The competent authorities of the investment company’s home Member State shall require investment companies to provide them with the information they need.’
Polish law
The Law on Corporation Tax
8 Article 6 of the ustawa o podatku dochodowym od osób prawnych (Law on Corporation Tax) of 15 February 1992 (Dz. U. of 1992, item No 86), as amended by the ustawa – Przepisy wprowadzające ustawę o Krajowym Ośrodku Wsparcia Rolnictwa (Law implementing the Law on the national centre for agricultural assistance) of 10 February 2017 (Dz. U. of 2017, item No 614) (‘the Law on Corporation Tax’), provides:
‘1. The following shall be exempt from tax:
…
(10) open-ended investment funds and specialised open-ended investment funds established under the Law on Investment Funds, excluding specialised open-ended investment funds applying the investment rules and restrictions laid down for closed-ended investment funds;
(10a) undertakings for collective investment whose registered office is in a Member State of the European Union other than the Republic of Poland, or in another State in the European Economic Area, where those undertakings satisfy all of the following conditions:
(a) they are, in the State where they have their registered office, subject to income tax on their entire income, whatever the source of that income,
(b) the sole object of their business is the collective investment in transferable securities, money market instruments and other property rights of financial resources raised from the public by means of public invitation to purchase their investment securities,
(c) they operate under the authorisation of the competent financial market supervisory authorities of the State in which they have their registered office,
(d) their business is directly subject to the supervision of the competent financial market supervisory authorities of the State in which they have their registered office,
(e) they have appointed a depositary for the safe-keeping of their assets,
(f) they are managed by entities which have, to carry on their business, the authorisation of the competent financial market supervisory authorities of the State in which they have their registered office.
…
4. The exemption referred to in paragraph 1(10a) shall not apply to:
(1) collective investment undertakings:
(a) operating in the form of closed-ended collective investment undertakings or open-ended collective investment undertakings operating on the basis of the rules and investment restrictions specific to closed-ended collective investment undertakings, or
(b) whose investment securities, according to the instruments of incorporation, are not offered by way of a public offer, are not admitted to trading on a regulated market or by means of an alternative trading system and may be acquired by natural persons only if they acquire them in a single purchase for a value not less than EUR 40 000.
…’
9 Under Article 17(1)(58) of that law:
‘The following are exempt from tax:
…
(58) the income (revenue) of undertakings for collective investment which have their registered office in a Member State of the European Union other than the Republic of Poland or in another country of the European Economic Area, as referred to in Article 6(4)(1), which satisfy the conditions referred to in Article 6(1)(10a)(a) and (d) to (f), excluding the revenue referred to in point 57(a) to (g)’.
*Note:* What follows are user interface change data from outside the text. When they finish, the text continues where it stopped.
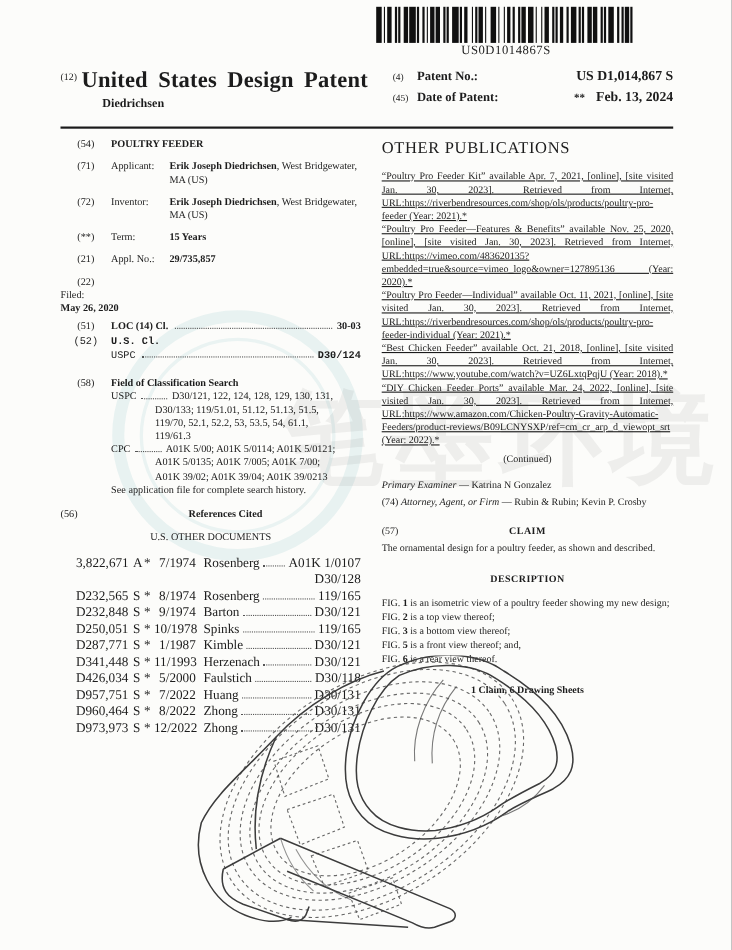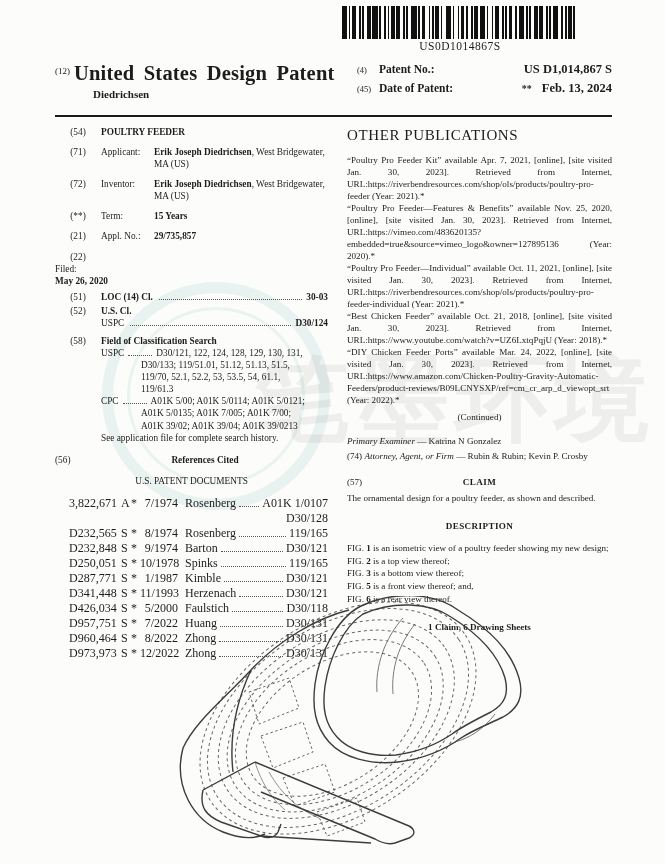"“Poultry Pro Feeder Kit” available" .pub-entry { text-decoration: none -> underline }
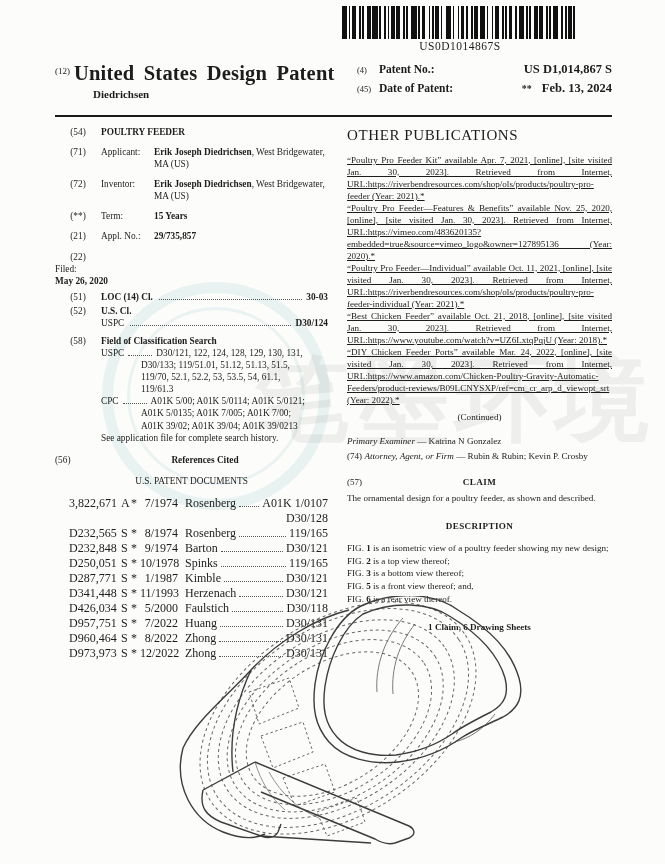"(52)" div.entry { font-family: none -> Liberation Mono, monospace; margin-bottom: 6px -> 14px }
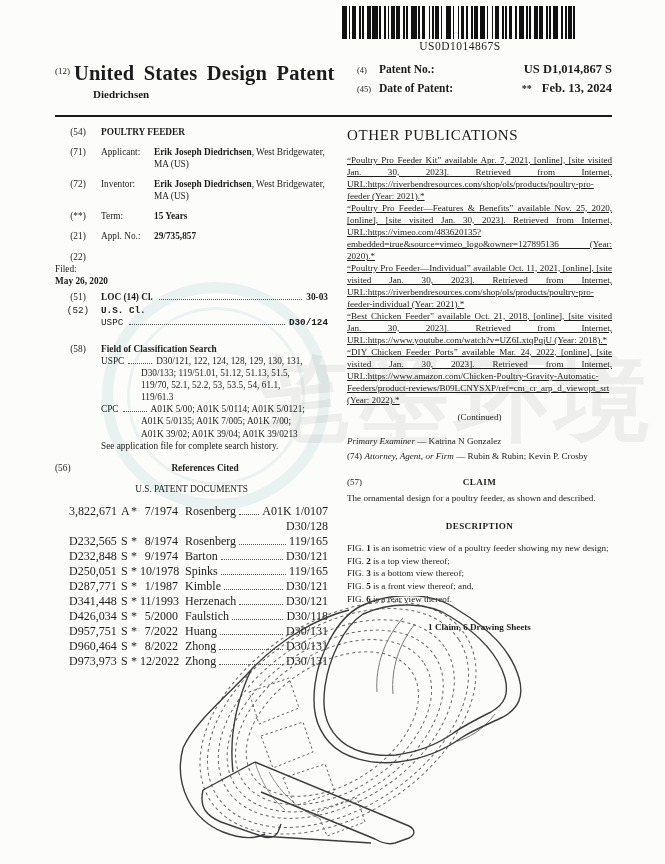"U.S. PATENT DOCUMENTS" div.refs-sub { text: PATENT -> OTHER }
The Law on Investment Funds
10 The ustawa o funduszach inwestycyjnych i zarządzaniu alternatywnymi funduszami inwestycyjnymi (Law on investment funds and the management of alternative investment fund), of 27 May 2004 (Dz. U. of 2004, item No 1546), in the version applicable to the dispute in the main proceedings (‘the Law on Investment Funds’), provides, in Article 1 thereof:
‘This law defines the rules applicable to the creation and operation of investment funds whose registered office is in the Republic of Poland, and the rules governing the conduct by foreign funds and management companies of their business in the Republic of Poland.’
11 Article 1a(1) of that law provides:
‘This law also defines the operational rules for the managers of alternative investment funds whose registered office is in the territory of the Republic of Poland and the operational rules, in the territory of the Republic of Poland, for the managers of alternative investment funds whose registered office is in a Member State or in a third country.’
12 Article 3 of that law is worded as follows:
‘1. An investment fund is a legal person whose business has as its sole object the investment in transferable securities, money market instruments and other property rights, as defined by the law, of financial resources raised by means of invitation to purchase investment securities or investment certificates.
…
3. An investment fund shall carry on its business with particular regard to the interests of unit-holders, respecting the principles of mitigation of investment risks set out in the law.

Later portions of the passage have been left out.